-- EXERCISE DATA follows --

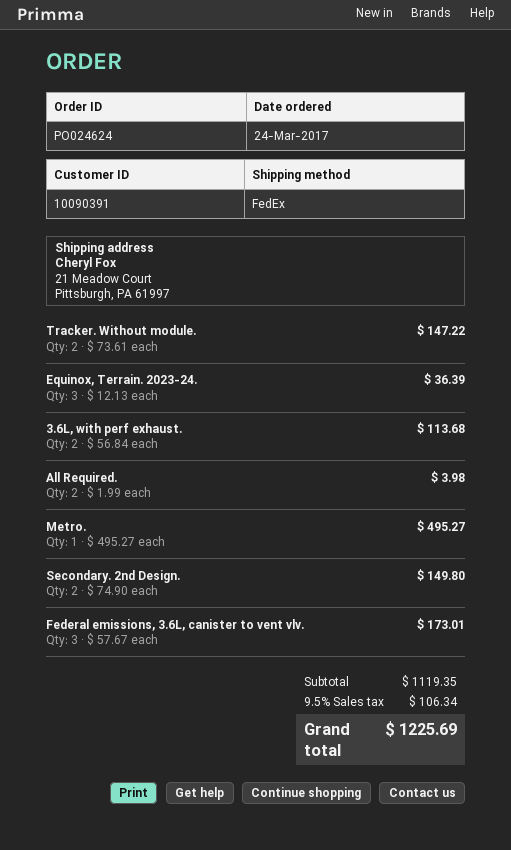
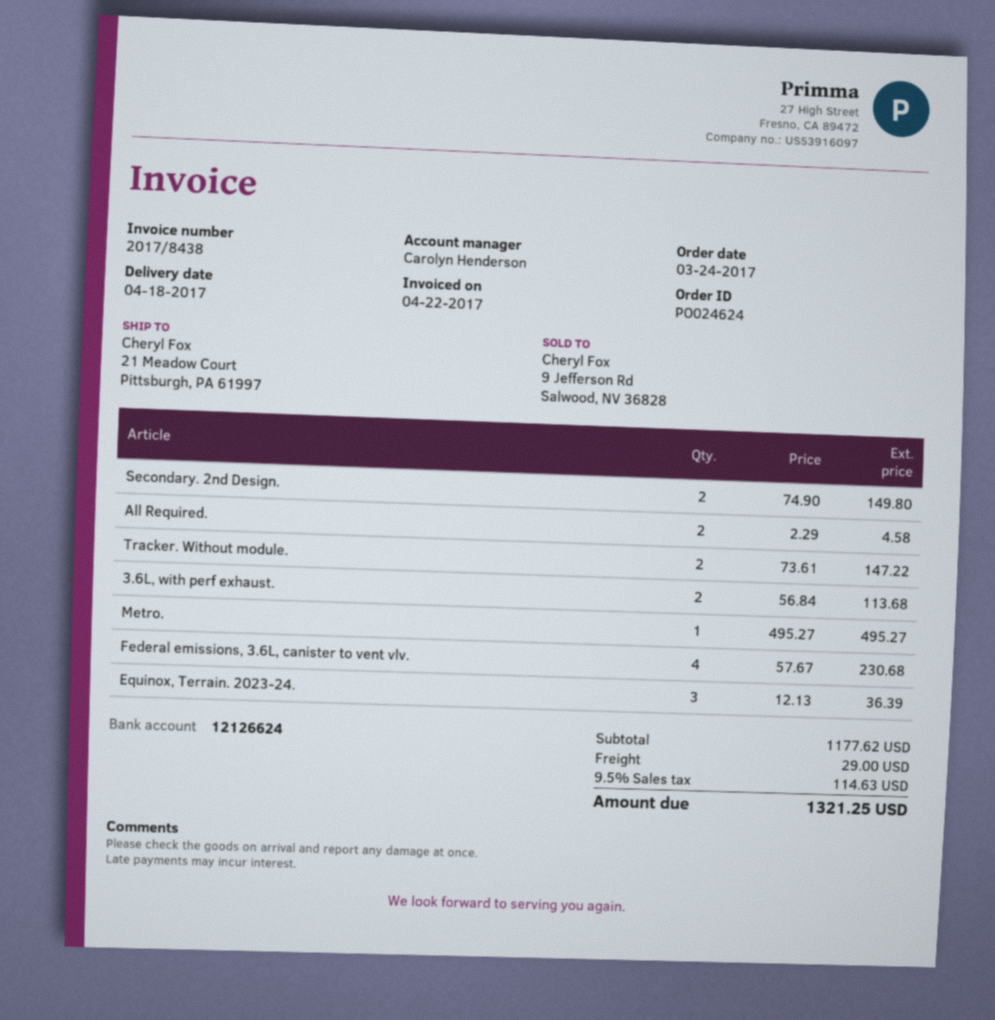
All Required.: 2 x 1.99 = 3.98 -> 2 x 2.29 = 4.58
Federal emissions, 3.6L, canister to vent vlv.: 3 x 57.67 = 173.01 -> 4 x 57.67 = 230.68
subtotal: 1119.35 -> 1177.62
shipping: none -> 29.00
tax: 9.5% = 106.34 -> 9.5% = 114.63
total: 1225.69 -> 1321.25

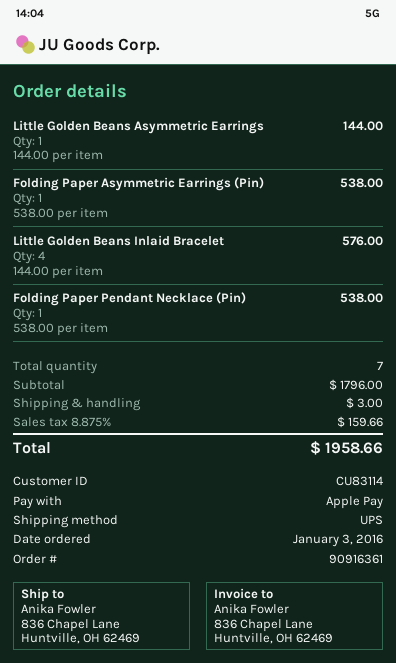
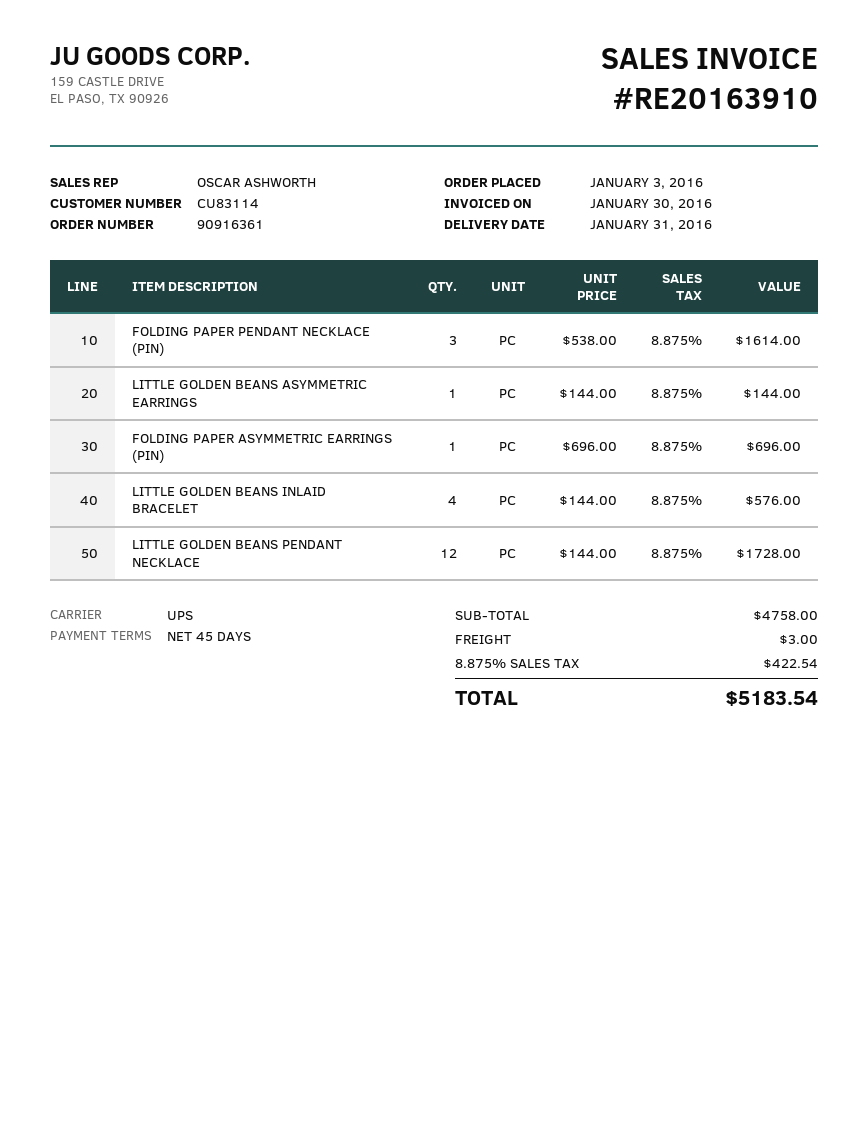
Folding Paper Asymmetric Earrings (Pin): 1 x 538.00 = 538.00 -> 1 x 696.00 = 696.00
Folding Paper Pendant Necklace (Pin): 1 x 538.00 = 538.00 -> 3 x 538.00 = 1614.00
LITTLE GOLDEN BEANS PENDANT NECKLACE: none -> 12 x 144.00 = 1728.00
subtotal: 1796.00 -> 4758.00
tax: 8.875% = 159.66 -> 8.875% = 422.54
total: 1958.66 -> 5183.54

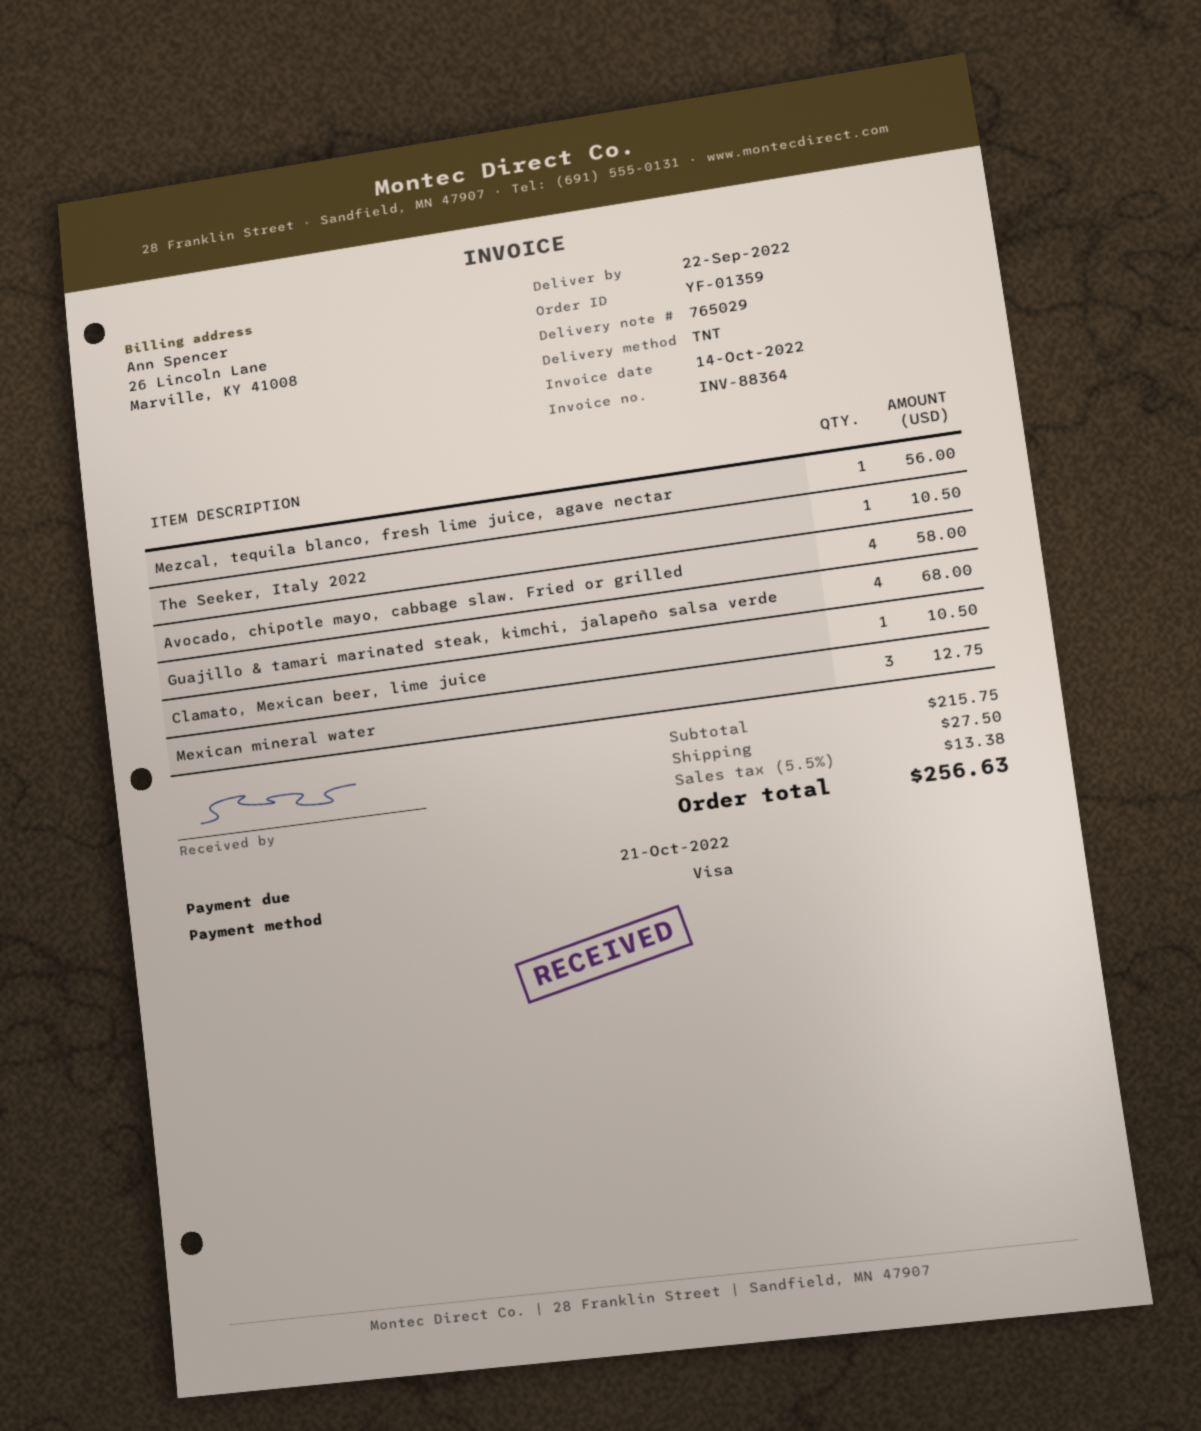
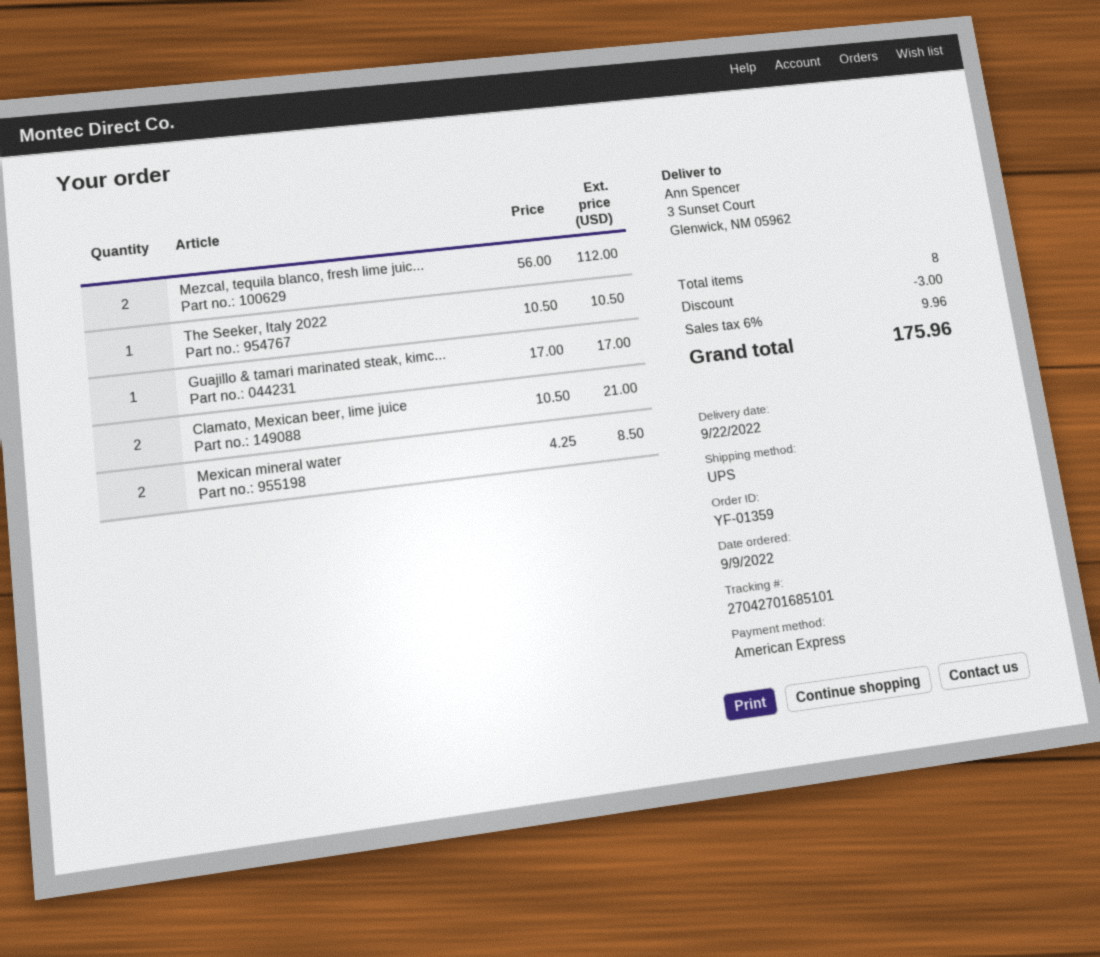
payment method: Visa -> American Express
shipping method: TNT -> UPS
Mezcal, tequila blanco, fresh lime juice, agave nectar: 1 for 56.00 -> 2 for 112.00
Avocado, chipotle mayo, cabbage slaw. Fried or grilled: 4 for 58.00 -> none
Guajillo & tamari marinated steak, kimchi, jalapeño salsa verde: 4 for 68.00 -> 1 for 17.00
Clamato, Mexican beer, lime juice: 1 for 10.50 -> 2 for 21.00
Mexican mineral water: 3 for 12.75 -> 2 for 8.50
discount: none -> 3.00
shipping: 27.50 -> none
tax: 5.5% = 13.38 -> 6% = 9.96
total: 256.63 -> 175.96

-- EXERCISE DATA concluded --

WHAT YOU ARE ASKED TO DO ▸
What you return should match the material line for line, with the images removed.

SOLUTION TO THE PROBLEM ▸
All Required.: 2 x 1.99 = 3.98 -> 2 x 2.29 = 4.58
Federal emissions, 3.6L, canister to vent vlv.: 3 x 57.67 = 173.01 -> 4 x 57.67 = 230.68
subtotal: 1119.35 -> 1177.62
shipping: none -> 29.00
tax: 9.5% = 106.34 -> 9.5% = 114.63
total: 1225.69 -> 1321.25

Folding Paper Asymmetric Earrings (Pin): 1 x 538.00 = 538.00 -> 1 x 696.00 = 696.00
Folding Paper Pendant Necklace (Pin): 1 x 538.00 = 538.00 -> 3 x 538.00 = 1614.00
LITTLE GOLDEN BEANS PENDANT NECKLACE: none -> 12 x 144.00 = 1728.00
subtotal: 1796.00 -> 4758.00
tax: 8.875% = 159.66 -> 8.875% = 422.54
total: 1958.66 -> 5183.54

payment method: Visa -> American Express
shipping method: TNT -> UPS
Mezcal, tequila blanco, fresh lime juice, agave nectar: 1 for 56.00 -> 2 for 112.00
Avocado, chipotle mayo, cabbage slaw. Fried or grilled: 4 for 58.00 -> none
Guajillo & tamari marinated steak, kimchi, jalapeño salsa verde: 4 for 68.00 -> 1 for 17.00
Clamato, Mexican beer, lime juice: 1 for 10.50 -> 2 for 21.00
Mexican mineral water: 3 for 12.75 -> 2 for 8.50
discount: none -> 3.00
shipping: 27.50 -> none
tax: 5.5% = 13.38 -> 6% = 9.96
total: 256.63 -> 175.96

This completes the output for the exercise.